# Tuning a Vintage 770 Package Loader



## Timboy (Aug 10, 2010)

Gents:

I wrote a post on my blog showing efforts to get my vintage 770 Package Loader working better. Here is a link:

http://timmysamericanflyertrains.blogspot.com/

After reading through it, if anyone else has any other ideas, I would be glad to edit my post and give credit.

I hope this is of value to fellow S-Gaugers!

Regards,
Timboy


----------



## Reckers (Oct 11, 2009)

Tim, is that the same thing as a baggage-smasher?


----------



## Timboy (Aug 10, 2010)

Nope. Completely different accessory.


----------



## Major (Dec 22, 2010)

Interesting idea to wax the loading ramp. :thumbsup::thumbsup::thumbsup: I have used powder graphite and at other times sprayed the ramp with WD 40. Both work satisfactory when loading a gondola or a standard box car. If I am quick on the button the loading man "Elvis" makes it back properly without getting hung up on the other cubes.

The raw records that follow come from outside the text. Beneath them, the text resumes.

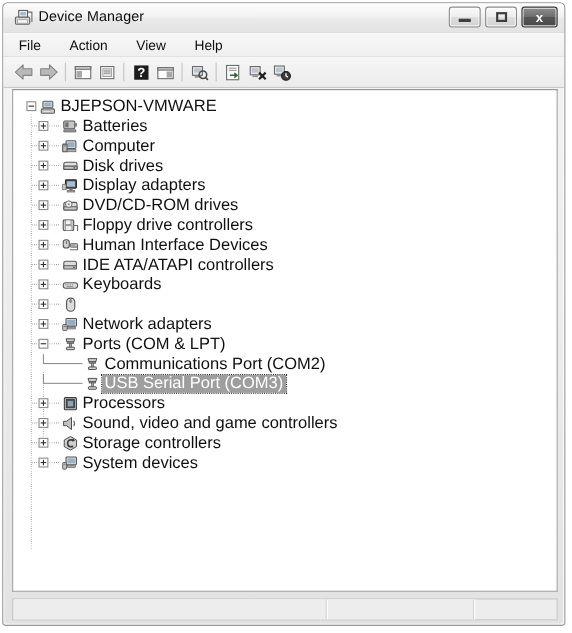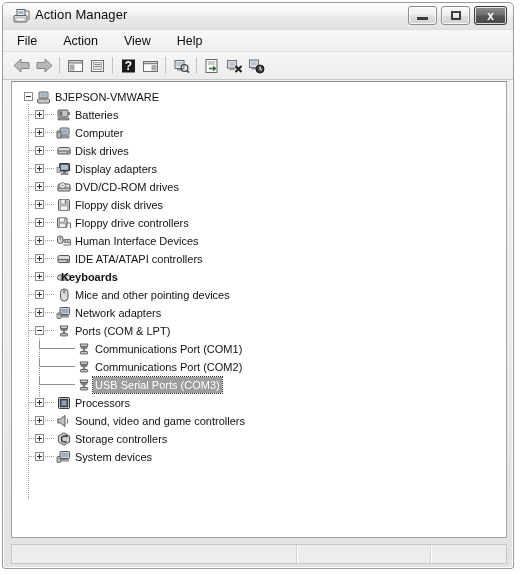--- a/index.html
+++ b/index.html
@@ -149,7 +149,7 @@
         <path d="M12 3 L16 3 L16 12" fill="none" stroke="#6b6b6b" stroke-width="1"></path>
       </svg>
     </span>
-    <span class="title-text">Action Manager</span>
+    <span class="title-text">Device Manager</span>
 
     <div class="win-buttons">
       <div class="wbtn">

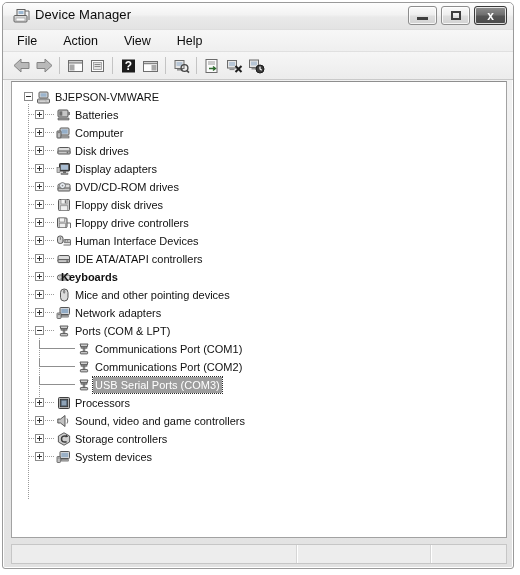--- a/index.html
+++ b/index.html
@@ -113,7 +113,7 @@
   .ic{position:absolute;top:1px;width:16px;height:16px;}
   .lbl{
     position:absolute;top:1px;
-    font-size:11px;color:#101010;line-height:16px;white-space:nowrap;
+    font-size:15px;color:#101010;line-height:16px;white-space:nowrap;
   }
   .lbl.selected{
     background:#9e9e9e;color:#ffffff;

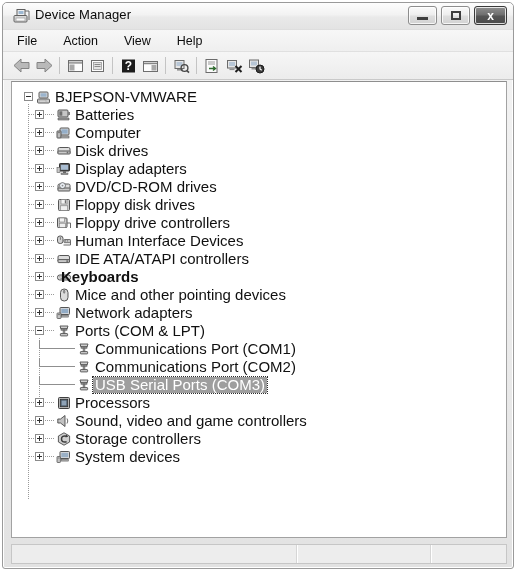--- a/index.html
+++ b/index.html
@@ -357,20 +357,6 @@
             <i class="v"></i>
           </div>
           <span class="ic" style="left: 44px;"><svg width="16" height="16" viewBox="0 0 16 16">
-              <rect x="2.5" y="2.5" width="11" height="11" rx="1" fill="#cdcdcd" stroke="#555"></rect>
-              <rect x="5" y="2.5" width="6" height="4.5" fill="#f2f2f2" stroke="#7b7b7b" stroke-width="0.6"></rect>
-              <rect x="8.8" y="3.2" width="1.4" height="3.2" fill="#6e6e6e"></rect>
-              <rect x="4.3" y="8.8" width="7.4" height="4.7" fill="#efefef" stroke="#7b7b7b" stroke-width="0.6"></rect>
-            </svg></span>
-          <span class="lbl" style="left: 63px;">Floppy disk drives</span>
-        </div>
-        <div class="row" style="height: 18px;">
-          <div class="hline" style="left: 17px; top: 8px; height: 1px; width: 26px;"></div>
-          <div class="expander" style="left: 23px;">
-            <i class="h"></i>
-            <i class="v"></i>
-          </div>
-          <span class="ic" style="left: 44px;"><svg width="16" height="16" viewBox="0 0 16 16">
               <rect x="1.5" y="3" width="9.5" height="9.5" rx="0.8" fill="#cdcdcd" stroke="#555"></rect>
               <rect x="3.5" y="3" width="5" height="4" fill="#f2f2f2" stroke="#7b7b7b" stroke-width="0.6"></rect>
               <rect x="3.4" y="8.2" width="6" height="4.3" fill="#efefef" stroke="#7b7b7b" stroke-width="0.6"></rect>

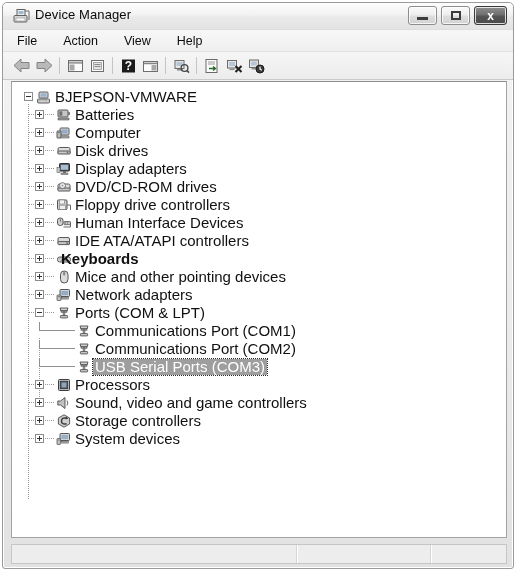--- a/index.html
+++ b/index.html
@@ -407,7 +407,7 @@
               <rect x="9.2" y="7.4" width="1.2" height="1" fill="#8a8a8a"></rect>
               <rect x="4.5" y="9.1" width="6" height="0.9" fill="#8a8a8a"></rect>
             </svg></span>
-          <span class="lbl" style="left: 49px; font-weight: bold;">Keyboards</span>
+          <span class="lbl" style="left: 63px;">Keyboards</span>
         </div>
         <div class="row" style="height: 18px;">
           <div class="hline" style="left: 17px; top: 8px; height: 1px; width: 26px;"></div>

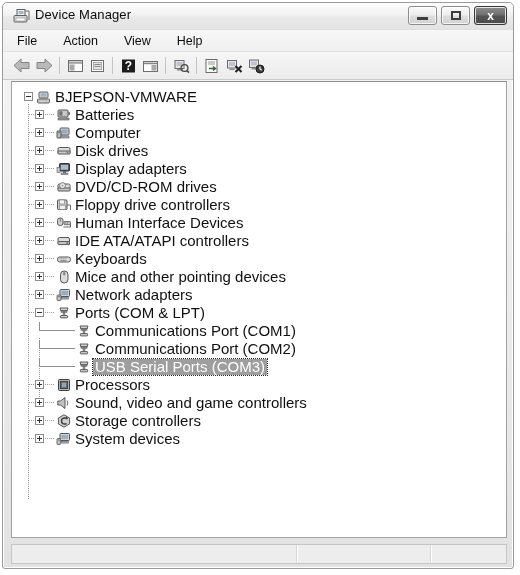--- a/index.html
+++ b/index.html
@@ -420,7 +420,6 @@
               <line x1="8.2" y1="2.4" x2="8.2" y2="6.4" stroke="#7d7d7d" stroke-width="0.9"></line>
               <rect x="7.4" y="3.4" width="1.6" height="2.6" rx="0.7" fill="#9a9a9a" stroke="#6a6a6a" stroke-width="0.5"></rect>
             </svg></span>
-          <span class="lbl" style="left: 63px;">Mice and other pointing devices</span>
         </div>
         <div class="row" style="height: 18px;">
           <div class="hline" style="left: 17px; top: 8px; height: 1px; width: 26px;"></div>

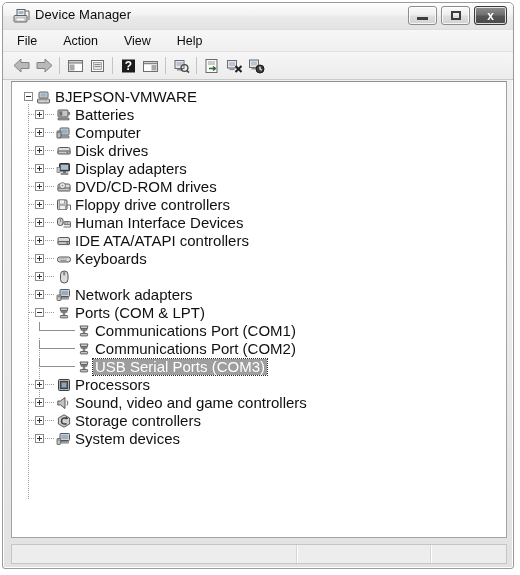--- a/index.html
+++ b/index.html
@@ -458,7 +458,7 @@
               <rect x="7.1" y="7" width="1.8" height="4" fill="#a5a5a5" stroke="#4f4f4f" stroke-width="0.6"></rect>
               <rect x="4.4" y="10.6" width="7.2" height="2.3" rx="0.5" fill="#d2d2d2" stroke="#4f4f4f" stroke-width="0.9"></rect>
             </svg></span>
-          <span class="lbl" style="left: 83px;">Communications Port (COM1)</span>
+          <span class="lbl" style="left: 83px;">Communications Port (COM2)</span>
         </div>
         <div class="row" style="height: 18px;">
           <div class="solidline" style="left: 28px; top: 8px; height: 1px; width: 35px;"></div>
@@ -469,17 +469,6 @@
               <rect x="7.1" y="7" width="1.8" height="4" fill="#a5a5a5" stroke="#4f4f4f" stroke-width="0.6"></rect>
               <rect x="4.4" y="10.6" width="7.2" height="2.3" rx="0.5" fill="#d2d2d2" stroke="#4f4f4f" stroke-width="0.9"></rect>
             </svg></span>
-          <span class="lbl" style="left: 83px;">Communications Port (COM2)</span>
-        </div>
-        <div class="row" style="height: 18px;">
-          <div class="solidline" style="left: 28px; top: 8px; height: 1px; width: 35px;"></div>
-          <div class="solidline" style="left: 27px; top: 0px; width: 1px; height: 9px;"></div>
-          <span class="ic" style="left: 64px;"><svg width="16" height="16" viewBox="0 0 16 16">
-              <path d="M4 3 L12 3 L11 6 L5 6 Z" fill="#cfcfcf" stroke="#4f4f4f" stroke-width="0.9"></path>
-              <rect x="5" y="5.6" width="6" height="1.6" fill="#8e8e8e" stroke="#4f4f4f" stroke-width="0.6"></rect>
-              <rect x="7.1" y="7" width="1.8" height="4" fill="#a5a5a5" stroke="#4f4f4f" stroke-width="0.6"></rect>
-              <rect x="4.4" y="10.6" width="7.2" height="2.3" rx="0.5" fill="#d2d2d2" stroke="#4f4f4f" stroke-width="0.9"></rect>
-            </svg></span>
           <span class="lbl selected" style="left: 81px;">USB Serial Ports (COM3)</span>
         </div>
         <div class="row" style="height: 18px;">

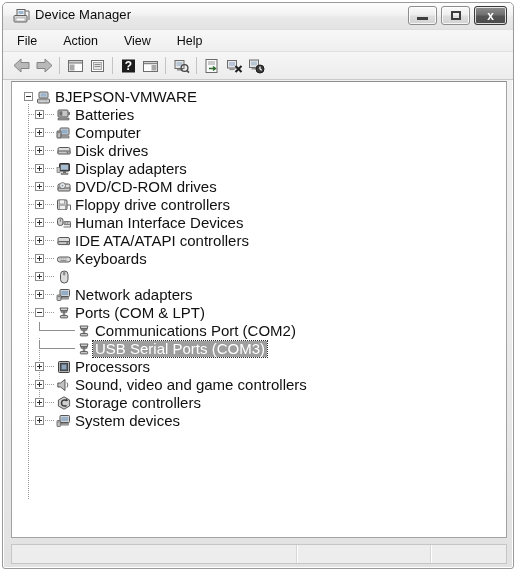--- a/index.html
+++ b/index.html
@@ -469,7 +469,7 @@
               <rect x="7.1" y="7" width="1.8" height="4" fill="#a5a5a5" stroke="#4f4f4f" stroke-width="0.6"></rect>
               <rect x="4.4" y="10.6" width="7.2" height="2.3" rx="0.5" fill="#d2d2d2" stroke="#4f4f4f" stroke-width="0.9"></rect>
             </svg></span>
-          <span class="lbl selected" style="left: 81px;">USB Serial Ports (COM3)</span>
+          <span class="lbl selected" style="left: 81px;">USB Serial Port (COM3)</span>
         </div>
         <div class="row" style="height: 18px;">
           <div class="hline" style="left: 17px; top: 8px; height: 1px; width: 26px;"></div>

However I like loading the operating box car or baggage car and that is another issue all together. I have found that only the operating box cars with the rollers will work because the ramp in the cars without the rollers is too high for the cubes to reliably enter the car. Even using the the cars with the ramps that have rollers it is at best a 50 50 proposition for them to enter the car. It is cool when it happens though, as I can load the car and than unload the car. That way I can keep my miniature people employed! No recession in my Flyerville:laugh::laugh::laugh:


----------



## gunrunnerjohn (Nov 10, 2010)

The problem with either graphite or WD-40 is they're pretty messy. I'd also worry about contaminating the belt with slippery stuff.  The good part of waxing is it stays on the surface you put it on.


----------



## Major (Dec 22, 2010)

On the 770 loader there are no belts that could become contaminated from oil or graphite. The biggest problem with using these products is that you have to reapply often. That is why I like the idea of waxing the loading ramp.


----------



## gunrunnerjohn (Nov 10, 2010)

Timboy said:


> I wrote a post on my blog showing efforts to get my vintage 770 Package Loader working better. Here is a link:
> 
> http://timmysamericanflyertrains.blogspot.com/


Guess again, here's what I get:


> Sorry, the blog at timmysamericanflyertrains.blogspot.com has been removed. This address is not available for new blogs.


----------